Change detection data
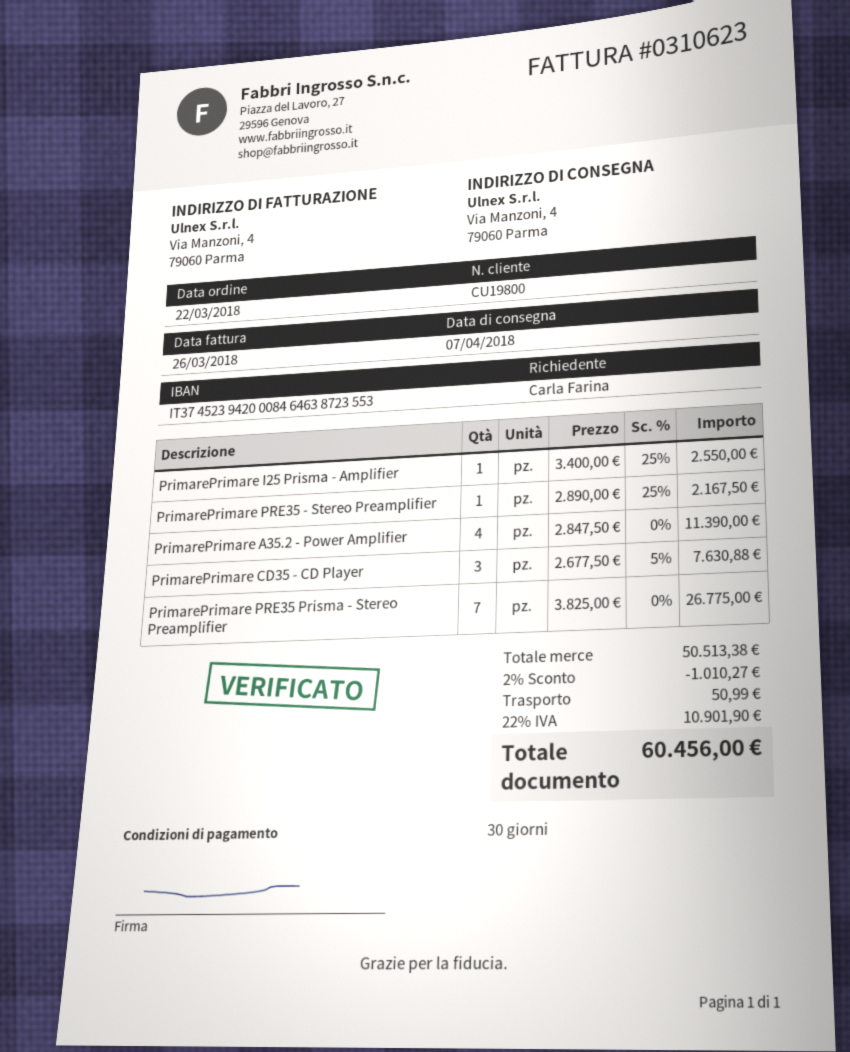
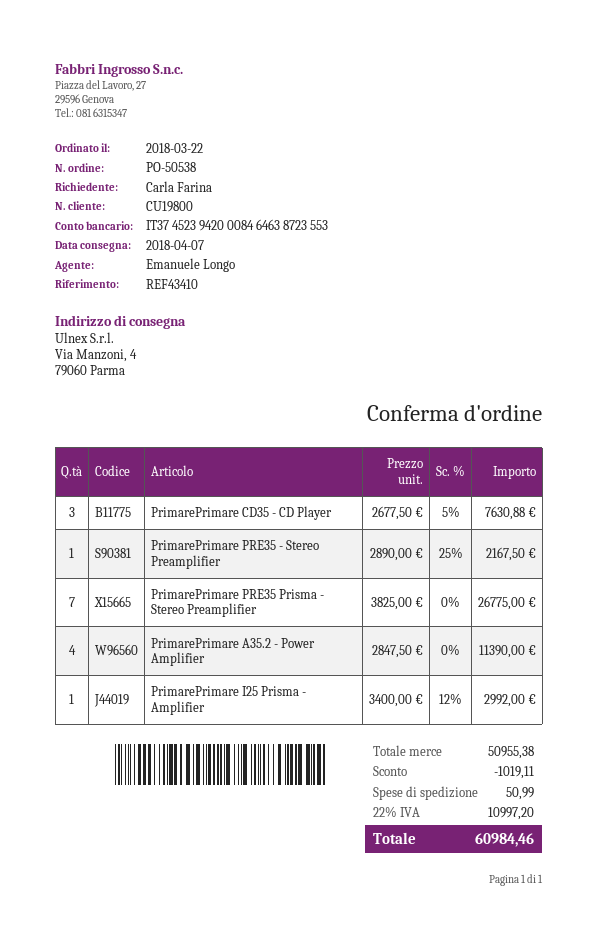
PrimarePrimare I25 Prisma - Amplifier: 1 x 3400.00 - 25% = 2550.00 -> 1 x 3400.00 - 12% = 2992.00
subtotal: 50513.38 -> 50955.38
discount: 1010.27 -> 1019.11
tax: 22% = 10901.90 -> 22% = 10997.20
total: 60456.00 -> 60984.46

Exercise directions — Your task is to transcribe all of the records precisely, with no images included.

Expected answer —
PrimarePrimare I25 Prisma - Amplifier: 1 x 3400.00 - 25% = 2550.00 -> 1 x 3400.00 - 12% = 2992.00
subtotal: 50513.38 -> 50955.38
discount: 1010.27 -> 1019.11
tax: 22% = 10901.90 -> 22% = 10997.20
total: 60456.00 -> 60984.46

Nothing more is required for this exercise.